Partial write saja tidak berarti socket telah menjadi not-writable. Langsung kembali ke epoll_wait() setelah write pendek yang dipilih aplikasi dapat menyisakan kapasitas tambahan yang belum digunakan tanpa menghasilkan transisi readiness baru.
Karena itu, penanganan output membutuhkan pending state yang eksplisit. Ketika pending buffer kosong, interest pada EPOLLOUT mungkin tidak lagi berguna. Ketika write mencapai EAGAIN, transisi berikutnya kembali ke writable dapat menghasilkan event baru.
EPOLLONESHOT menambahkan kebutuhan rearm yang terpisah
EPOLLONESHOT mengubah bagian lain dari lifecycle. Setelah sebuah event dikirim untuk descriptor yang didaftarkan dengan flag ini, registration tersebut dinonaktifkan sampai epoll_ctl() dengan EPOLL_CTL_MOD melakukan rearm.
Draining dan rearming menyelesaikan masalah state yang berbeda.
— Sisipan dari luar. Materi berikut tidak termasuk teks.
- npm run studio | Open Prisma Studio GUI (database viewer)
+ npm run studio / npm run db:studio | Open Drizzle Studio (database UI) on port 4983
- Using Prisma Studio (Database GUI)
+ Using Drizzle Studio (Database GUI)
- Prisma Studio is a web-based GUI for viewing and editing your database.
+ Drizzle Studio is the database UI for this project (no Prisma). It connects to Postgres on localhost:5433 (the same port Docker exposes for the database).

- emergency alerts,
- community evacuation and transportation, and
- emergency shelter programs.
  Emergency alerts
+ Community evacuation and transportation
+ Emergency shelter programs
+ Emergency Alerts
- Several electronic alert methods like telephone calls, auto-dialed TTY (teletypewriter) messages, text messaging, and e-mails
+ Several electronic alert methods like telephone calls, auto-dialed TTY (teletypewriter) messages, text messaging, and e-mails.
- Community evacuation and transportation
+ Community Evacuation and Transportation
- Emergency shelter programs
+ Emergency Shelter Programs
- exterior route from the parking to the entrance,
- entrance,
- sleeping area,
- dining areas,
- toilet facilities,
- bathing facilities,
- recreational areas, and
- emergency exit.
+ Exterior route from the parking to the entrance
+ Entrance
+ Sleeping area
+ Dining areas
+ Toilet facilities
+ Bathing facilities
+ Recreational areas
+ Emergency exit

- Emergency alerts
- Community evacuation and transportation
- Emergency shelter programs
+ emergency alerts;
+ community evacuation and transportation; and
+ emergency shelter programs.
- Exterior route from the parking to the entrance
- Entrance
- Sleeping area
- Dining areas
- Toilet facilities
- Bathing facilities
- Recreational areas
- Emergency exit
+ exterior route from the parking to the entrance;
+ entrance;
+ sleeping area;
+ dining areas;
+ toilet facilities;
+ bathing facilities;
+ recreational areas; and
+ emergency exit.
Draining mengonsumsi readiness yang direpresentasikan oleh edge. Rearming mengaktifkan kembali delivery setelah one-shot suppression. Handler yang menggunakan EPOLLET dan EPOLLONESHOT biasanya perlu menyelesaikan pekerjaan I/O nonblocking saat ini, memperbarui state aplikasi, lalu melakukan rearm pada descriptor ketika event berikutnya perlu diterima.
Perbedaan ini penting pada dispatcher multithreaded. One-shot registration dapat mencegah beberapa worker memproses descriptor yang sama secara bersamaan, sedangkan batas drain tetap menentukan apakah buffered I/O sudah dilayani sepenuhnya.
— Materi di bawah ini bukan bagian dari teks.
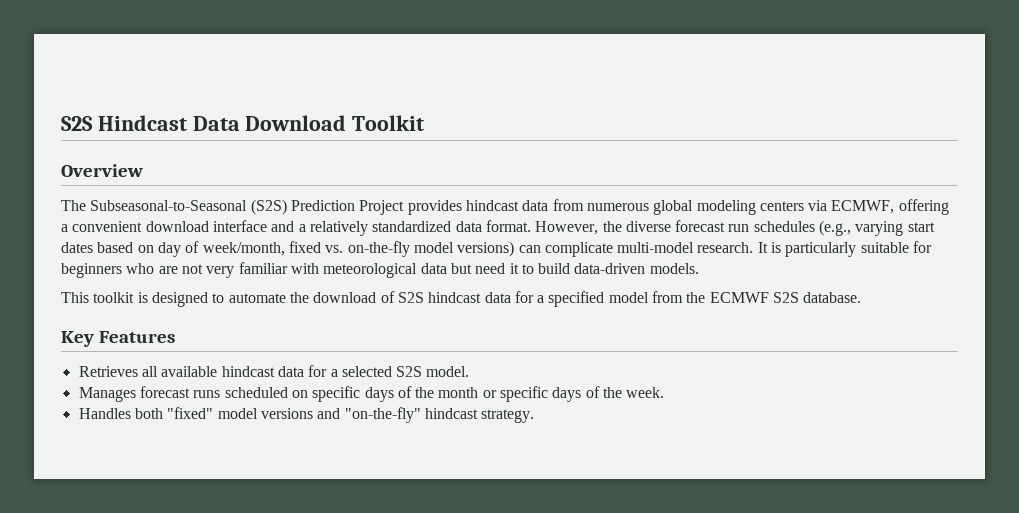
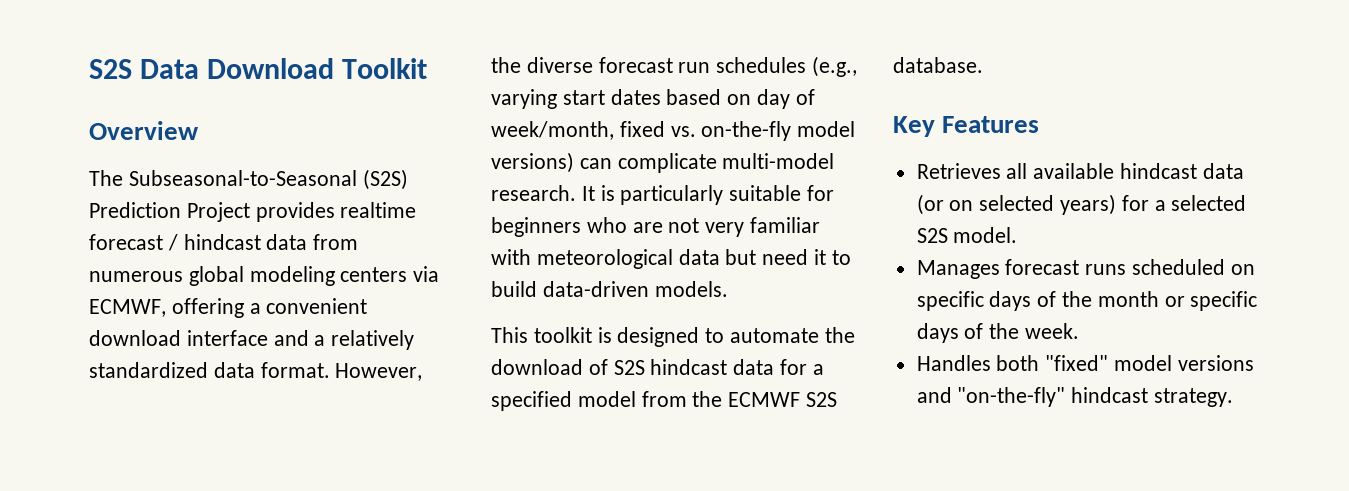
- S2S Hindcast Data Download Toolkit
+ S2S Data Download Toolkit
- The Subseasonal-to-Seasonal (S2S) Prediction Project provides hindcast data from numerous global modeling centers via ECMWF, offering a convenient download interface and a relatively standardized data format.
+ The Subseasonal-to-Seasonal (S2S) Prediction Project provides realtime forecast / hindcast data from numerous global modeling centers via ECMWF, offering a convenient download interface and a relatively standardized data format.
- Retrieves all available hindcast data for a selected S2S model.
+ Retrieves all available hindcast data (or on selected years) for a selected S2S model.

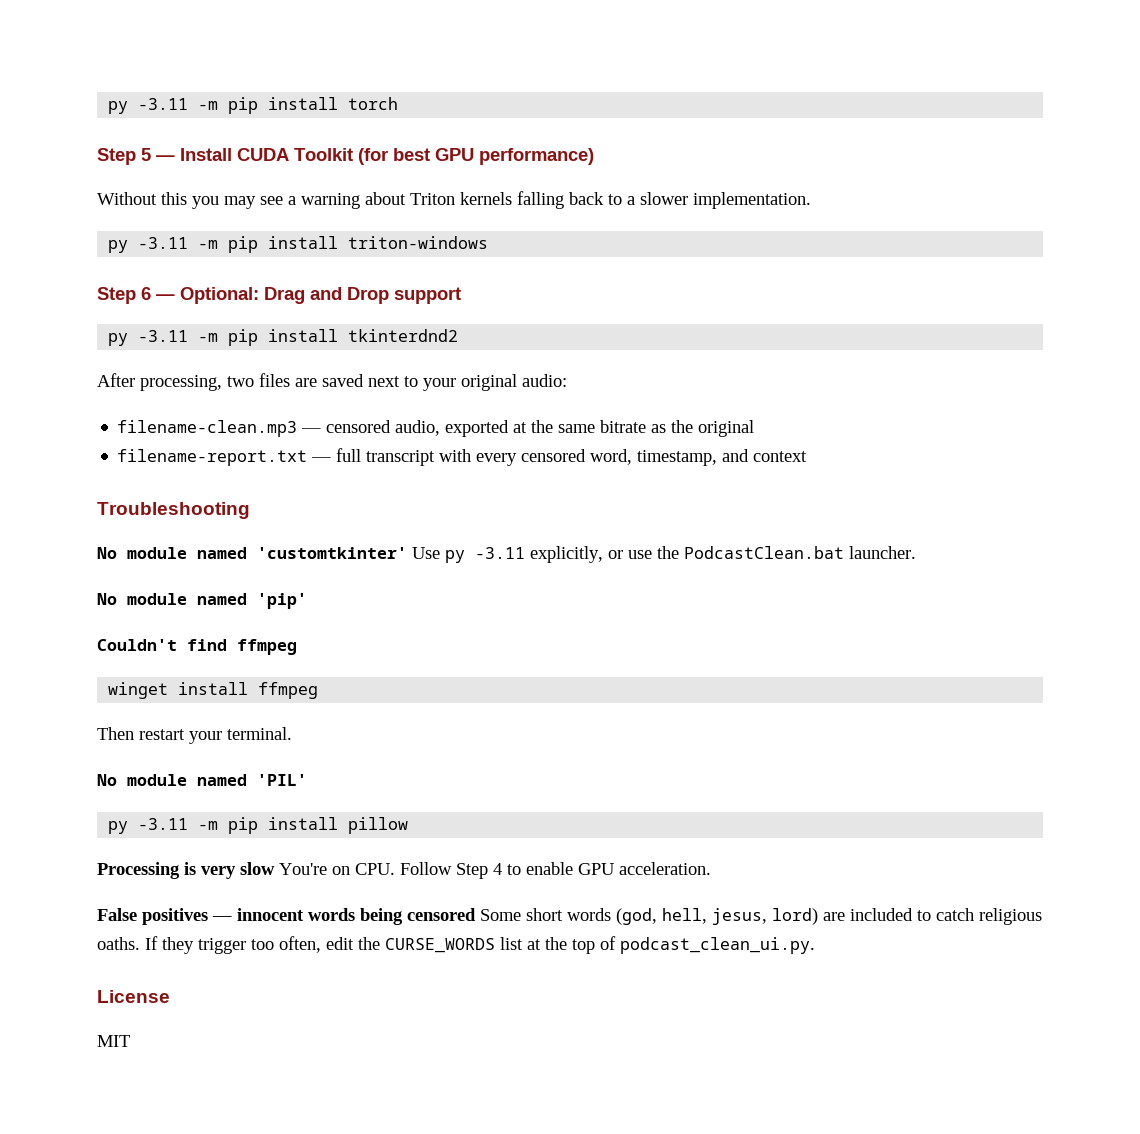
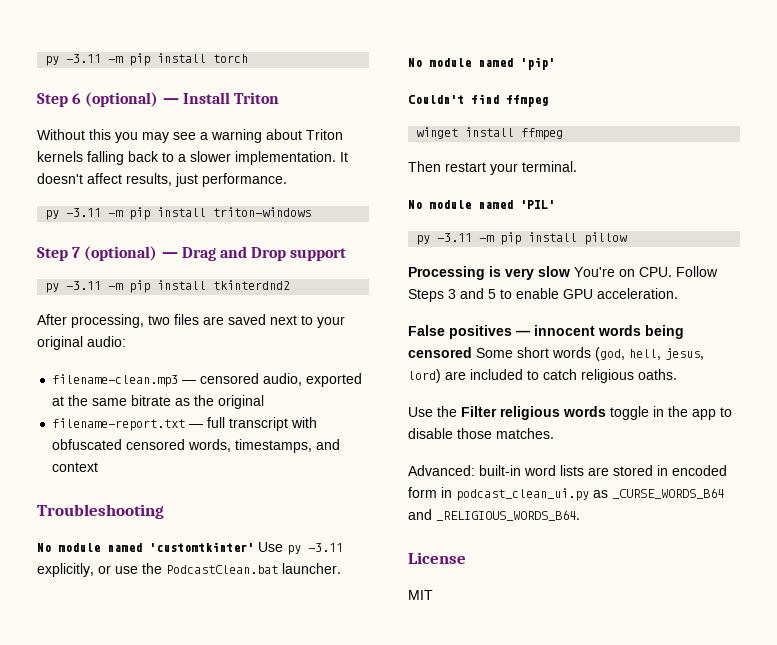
- Step 5 — Install CUDA Toolkit (for best GPU performance)
+ Step 6 (optional) — Install Triton
+ It doesn't affect results, just performance.
- Step 6 — Optional: Drag and Drop support
+ Step 7 (optional) — Drag and Drop support
- filename-report.txt — full transcript with every censored word, timestamp, and context
+ filename-report.txt — full transcript with obfuscated censored words, timestamps, and context
- Processing is very slow You're on CPU. Follow Step 4 to enable GPU acceleration.
+ Processing is very slow You're on CPU. Follow Steps 3 and 5 to enable GPU acceleration.
- False positives — innocent words being censored Some short words (god, hell, jesus, lord) are included to catch religious oaths. If they trigger too often, edit the CURSE_WORDS list at the top of podcast_clean_ui.py.
+ False positives — innocent words being censored Some short words (god, hell, jesus, lord) are included to catch religious oaths.
+ Use the Filter religious words toggle in the app to disable those matches.
+ Advanced: built-in word lists are stored in encoded form in podcast_clean_ui.py as _CURSE_WORDS_B64 and _RELIGIOUS_WORDS_B64.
Fairness dapat membatasi pekerjaan tanpa membuang readiness state
Descriptor dengan traffic berkelanjutan dapat menghasilkan cukup banyak pekerjaan untuk menguasai satu iterasi event loop. Draining tanpa kebijakan scheduling karena itu dapat menimbulkan starvation meskipun logika readiness sudah benar.
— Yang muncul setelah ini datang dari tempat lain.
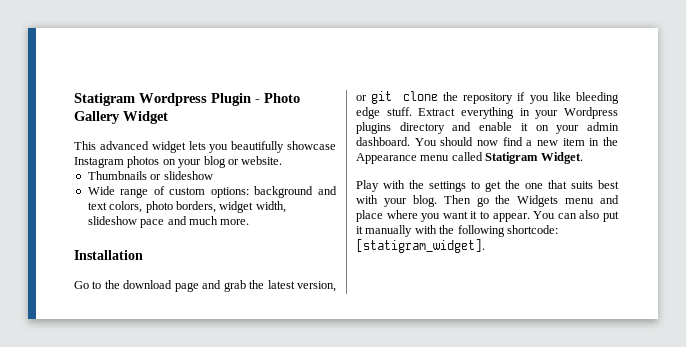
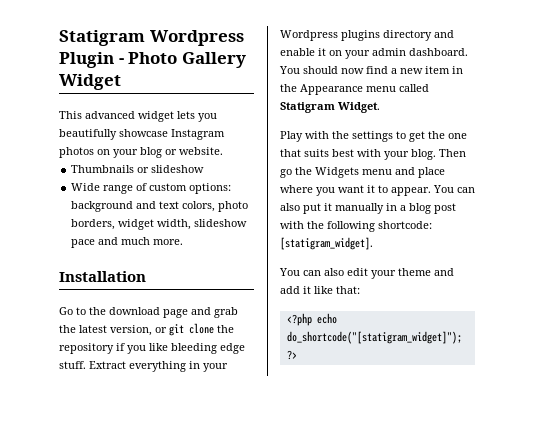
- You can also put it manually with the following shortcode: [statigram_widget].
+ You can also put it manually in a blog post with the following shortcode: [statigram_widget].
+ You can also edit your theme and add it like that:
+ <?php echo do_shortcode("[statigram_widget]"); ?>

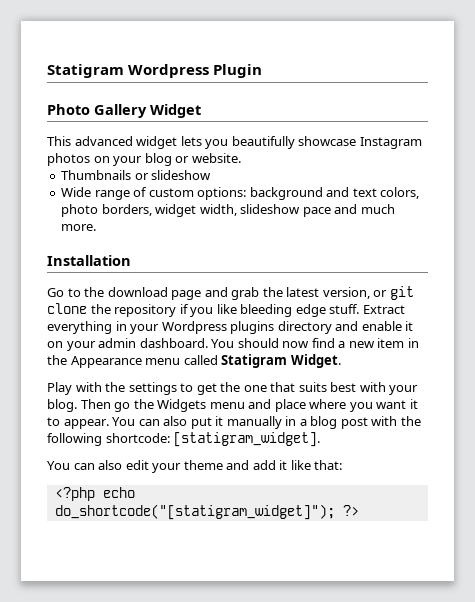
- Statigram Wordpress Plugin - Photo Gallery Widget
+ Statigram Wordpress Plugin
+ Photo Gallery Widget

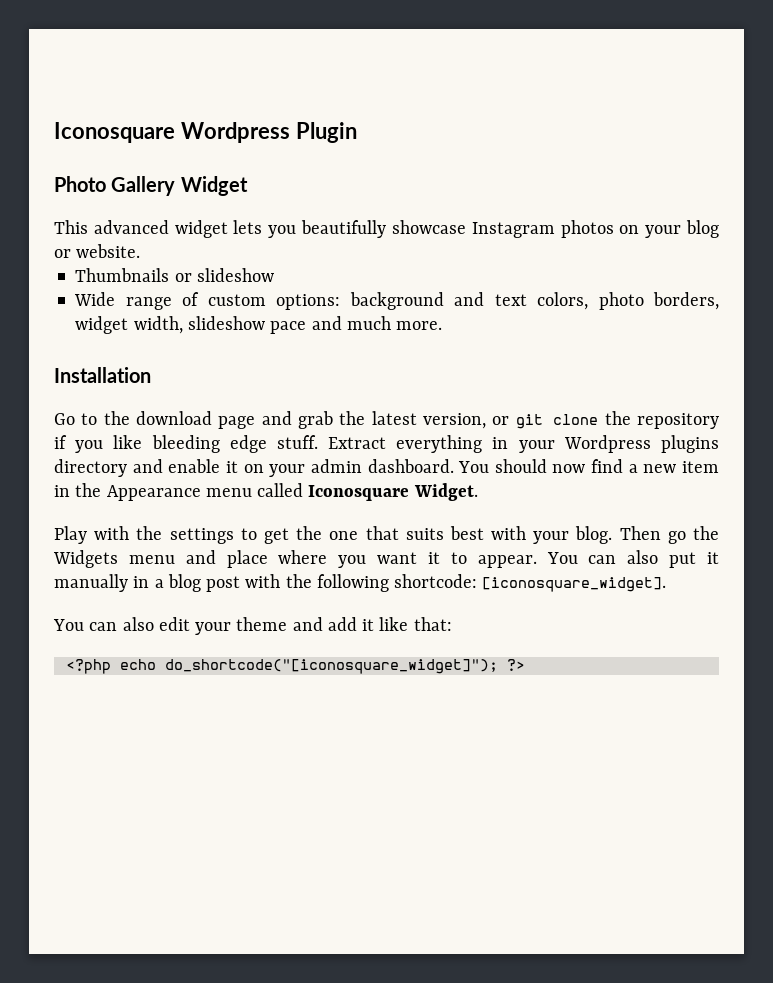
- Statigram Wordpress Plugin
+ Iconosquare Wordpress Plugin
- You should now find a new item in the Appearance menu called Statigram Widget.
+ You should now find a new item in the Appearance menu called Iconosquare Widget.
- You can also put it manually in a blog post with the following shortcode: [statigram_widget].
+ You can also put it manually in a blog post with the following shortcode: [iconosquare_widget].
- <?php echo do_shortcode("[statigram_widget]"); ?>
+ <?php echo do_shortcode("[iconosquare_widget]"); ?>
Event loop yang dibatasi dapat mempertahankan ready queue di tingkat aplikasi. Jika handler mencapai batas byte, message, atau waktu sebelum mencapai EAGAIN, aplikasi mencatat bahwa descriptor masih memiliki pekerjaan pending dan menjadwalkannya kembali secara lokal, alih-alih mengandalkan kernel edge baru.
Pendekatan tersebut mempertahankan invarian penting: descriptor yang diketahui masih ready tidak dilupakan hanya karena handler melakukan yield demi fairness.
epoll edge-triggered dengan demikian merupakan protokol transisi antara readiness state kernel dan scheduling state aplikasi. EAGAIN adalah titik normal ketika aplikasi dapat berhenti membawa state readable atau writable secara lokal dan kembali mengandalkan transisi readiness berikutnya untuk menandai adanya pekerjaan baru.